Would you go through the records below and copy each line with the string "note"?

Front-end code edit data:
= = = = = = =
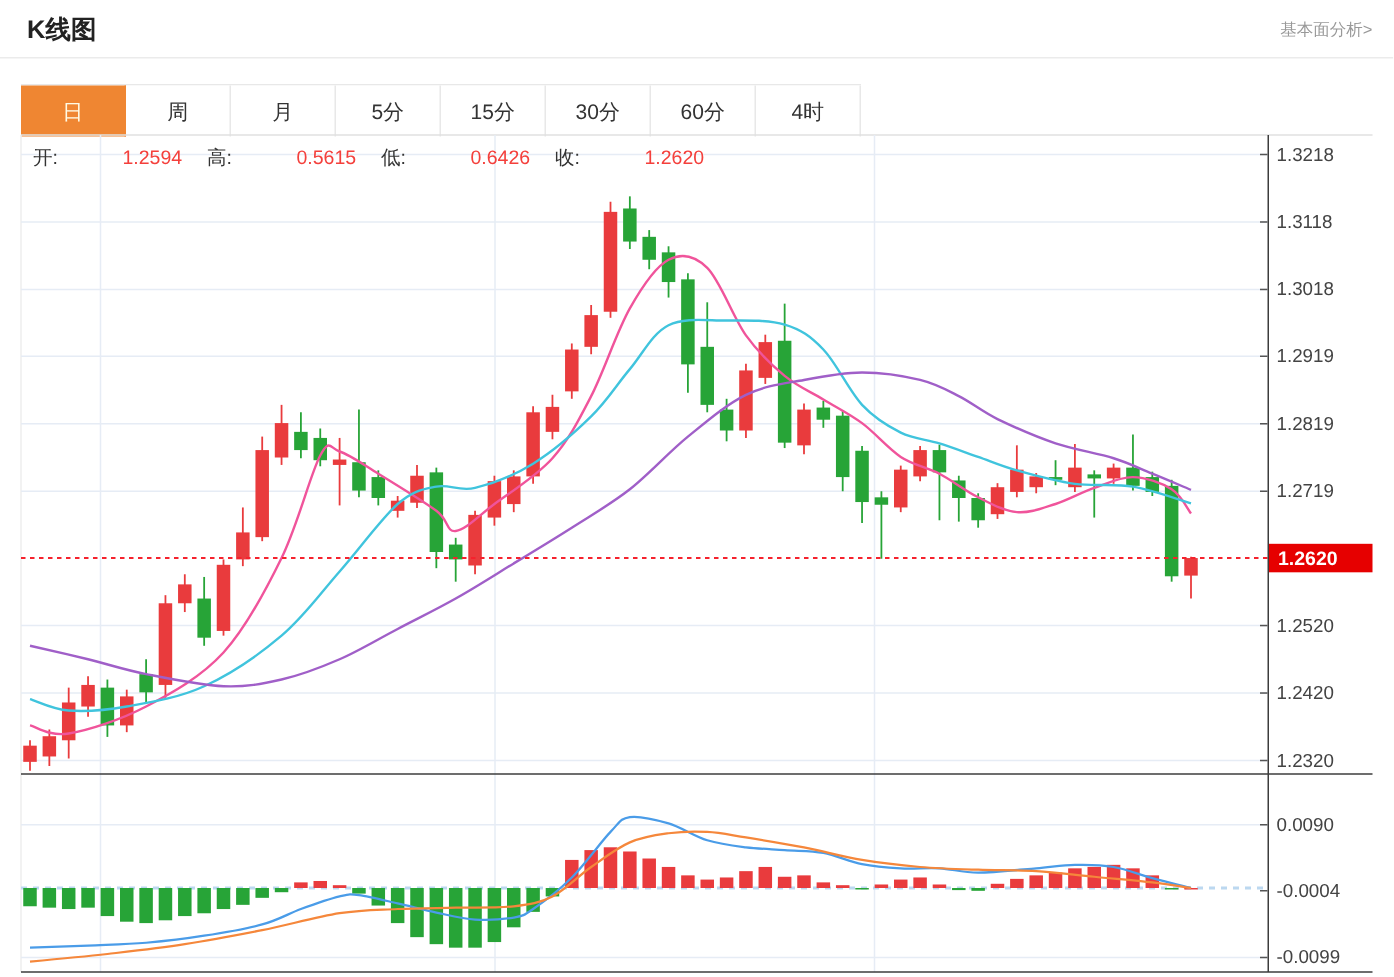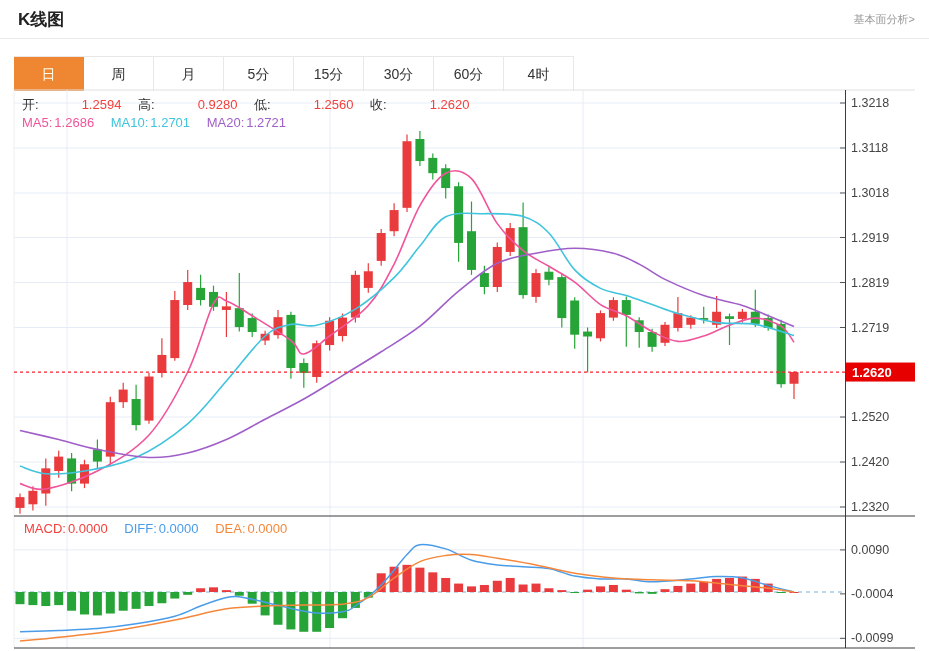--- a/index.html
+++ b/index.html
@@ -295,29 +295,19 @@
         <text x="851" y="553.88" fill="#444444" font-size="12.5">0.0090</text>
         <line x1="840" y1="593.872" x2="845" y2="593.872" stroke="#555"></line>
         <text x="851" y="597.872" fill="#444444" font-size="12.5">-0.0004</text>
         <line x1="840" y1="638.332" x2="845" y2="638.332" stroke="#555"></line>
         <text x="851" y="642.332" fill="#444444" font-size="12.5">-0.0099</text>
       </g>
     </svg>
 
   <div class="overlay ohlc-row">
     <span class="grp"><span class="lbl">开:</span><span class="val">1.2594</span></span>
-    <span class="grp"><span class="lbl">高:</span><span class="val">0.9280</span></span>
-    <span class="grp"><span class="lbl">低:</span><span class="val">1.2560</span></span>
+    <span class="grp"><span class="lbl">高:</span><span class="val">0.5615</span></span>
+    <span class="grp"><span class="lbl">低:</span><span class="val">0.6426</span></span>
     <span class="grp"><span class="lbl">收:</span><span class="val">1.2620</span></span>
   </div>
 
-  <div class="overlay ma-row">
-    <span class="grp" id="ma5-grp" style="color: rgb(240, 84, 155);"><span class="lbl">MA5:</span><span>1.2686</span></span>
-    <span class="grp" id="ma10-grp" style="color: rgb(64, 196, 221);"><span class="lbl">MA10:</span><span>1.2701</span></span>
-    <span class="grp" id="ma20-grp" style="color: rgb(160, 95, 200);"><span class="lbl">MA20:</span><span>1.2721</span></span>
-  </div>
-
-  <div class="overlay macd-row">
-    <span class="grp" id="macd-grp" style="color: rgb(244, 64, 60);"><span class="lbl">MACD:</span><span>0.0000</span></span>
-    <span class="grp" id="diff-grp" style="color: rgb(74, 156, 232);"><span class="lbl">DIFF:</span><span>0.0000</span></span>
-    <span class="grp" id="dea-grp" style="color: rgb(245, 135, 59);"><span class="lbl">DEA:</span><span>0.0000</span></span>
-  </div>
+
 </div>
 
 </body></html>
= = = = = = =
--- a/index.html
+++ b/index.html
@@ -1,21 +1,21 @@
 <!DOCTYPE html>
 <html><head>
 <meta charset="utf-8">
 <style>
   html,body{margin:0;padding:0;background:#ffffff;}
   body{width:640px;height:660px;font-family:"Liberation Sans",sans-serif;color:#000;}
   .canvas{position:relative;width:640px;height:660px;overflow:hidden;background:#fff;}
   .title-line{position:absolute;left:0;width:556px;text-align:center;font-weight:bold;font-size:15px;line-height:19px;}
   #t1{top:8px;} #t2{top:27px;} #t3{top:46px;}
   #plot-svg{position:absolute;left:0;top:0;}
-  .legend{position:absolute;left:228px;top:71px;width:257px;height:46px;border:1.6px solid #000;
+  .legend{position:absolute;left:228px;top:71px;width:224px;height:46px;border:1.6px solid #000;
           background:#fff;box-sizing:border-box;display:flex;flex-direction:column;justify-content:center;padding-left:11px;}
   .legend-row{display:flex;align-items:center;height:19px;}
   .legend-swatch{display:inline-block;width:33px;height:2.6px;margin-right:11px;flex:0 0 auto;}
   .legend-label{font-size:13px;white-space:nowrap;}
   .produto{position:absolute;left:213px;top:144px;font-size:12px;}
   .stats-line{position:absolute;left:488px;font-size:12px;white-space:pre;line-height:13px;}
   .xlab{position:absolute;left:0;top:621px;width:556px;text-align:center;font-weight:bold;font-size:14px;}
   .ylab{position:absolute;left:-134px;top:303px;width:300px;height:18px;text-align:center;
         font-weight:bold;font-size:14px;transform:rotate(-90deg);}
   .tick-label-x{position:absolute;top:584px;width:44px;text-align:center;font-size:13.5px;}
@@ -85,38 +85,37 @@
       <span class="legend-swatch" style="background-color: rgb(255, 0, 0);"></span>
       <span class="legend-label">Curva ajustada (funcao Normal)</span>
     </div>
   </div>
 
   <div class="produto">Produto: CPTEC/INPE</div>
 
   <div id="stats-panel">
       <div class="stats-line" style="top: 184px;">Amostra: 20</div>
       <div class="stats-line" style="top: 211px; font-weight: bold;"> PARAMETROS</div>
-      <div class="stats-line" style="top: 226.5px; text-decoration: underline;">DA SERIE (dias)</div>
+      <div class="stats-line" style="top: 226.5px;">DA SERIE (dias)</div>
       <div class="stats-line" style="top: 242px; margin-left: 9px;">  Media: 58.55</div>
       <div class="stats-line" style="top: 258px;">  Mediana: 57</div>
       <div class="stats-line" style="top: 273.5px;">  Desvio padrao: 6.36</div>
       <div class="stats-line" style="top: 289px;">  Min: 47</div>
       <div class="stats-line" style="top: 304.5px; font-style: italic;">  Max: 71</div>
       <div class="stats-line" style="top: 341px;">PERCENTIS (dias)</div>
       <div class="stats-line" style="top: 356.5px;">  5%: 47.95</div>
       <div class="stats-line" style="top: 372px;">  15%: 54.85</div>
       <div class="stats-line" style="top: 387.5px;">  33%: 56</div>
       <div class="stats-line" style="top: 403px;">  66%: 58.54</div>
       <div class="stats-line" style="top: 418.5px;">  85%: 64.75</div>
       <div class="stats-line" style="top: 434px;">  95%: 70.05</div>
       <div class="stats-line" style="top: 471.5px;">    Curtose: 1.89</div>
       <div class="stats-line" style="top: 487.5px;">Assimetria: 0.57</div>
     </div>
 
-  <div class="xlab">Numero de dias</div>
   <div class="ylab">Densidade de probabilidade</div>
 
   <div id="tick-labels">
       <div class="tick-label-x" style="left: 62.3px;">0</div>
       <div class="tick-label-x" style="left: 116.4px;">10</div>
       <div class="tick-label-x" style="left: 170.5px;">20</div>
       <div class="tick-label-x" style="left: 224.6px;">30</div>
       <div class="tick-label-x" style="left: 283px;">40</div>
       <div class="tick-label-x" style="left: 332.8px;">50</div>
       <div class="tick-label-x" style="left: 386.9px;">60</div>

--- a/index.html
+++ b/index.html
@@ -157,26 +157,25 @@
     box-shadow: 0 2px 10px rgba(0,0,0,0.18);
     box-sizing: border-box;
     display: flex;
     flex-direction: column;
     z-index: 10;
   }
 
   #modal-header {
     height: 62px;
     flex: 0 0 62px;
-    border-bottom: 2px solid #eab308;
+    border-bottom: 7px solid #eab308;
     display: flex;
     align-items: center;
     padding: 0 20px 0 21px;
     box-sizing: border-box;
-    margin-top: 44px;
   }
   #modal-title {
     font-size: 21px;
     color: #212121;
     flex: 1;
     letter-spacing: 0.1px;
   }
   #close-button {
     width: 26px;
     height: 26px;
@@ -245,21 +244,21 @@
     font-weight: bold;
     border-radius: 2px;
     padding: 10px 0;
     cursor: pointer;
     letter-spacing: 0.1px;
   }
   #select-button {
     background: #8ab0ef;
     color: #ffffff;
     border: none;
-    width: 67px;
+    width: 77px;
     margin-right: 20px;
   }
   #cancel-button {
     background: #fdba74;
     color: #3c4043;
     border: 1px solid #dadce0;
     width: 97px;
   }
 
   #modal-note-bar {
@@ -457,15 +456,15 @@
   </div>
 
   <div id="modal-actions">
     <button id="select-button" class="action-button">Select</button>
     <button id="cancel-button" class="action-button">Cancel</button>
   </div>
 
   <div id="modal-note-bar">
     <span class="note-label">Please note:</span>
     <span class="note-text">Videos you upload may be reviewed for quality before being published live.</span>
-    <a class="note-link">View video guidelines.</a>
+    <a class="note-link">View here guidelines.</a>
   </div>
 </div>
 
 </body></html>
= = = = = = =
> [Written answer]:
   #modal-note-bar {
   <div id="modal-note-bar">
     <span class="note-label">Please note:</span>
     <span class="note-text">Videos you upload may be reviewed for quality before being published live.</span>
-    <a class="note-link">View video guidelines.</a>
+    <a class="note-link">View here guidelines.</a>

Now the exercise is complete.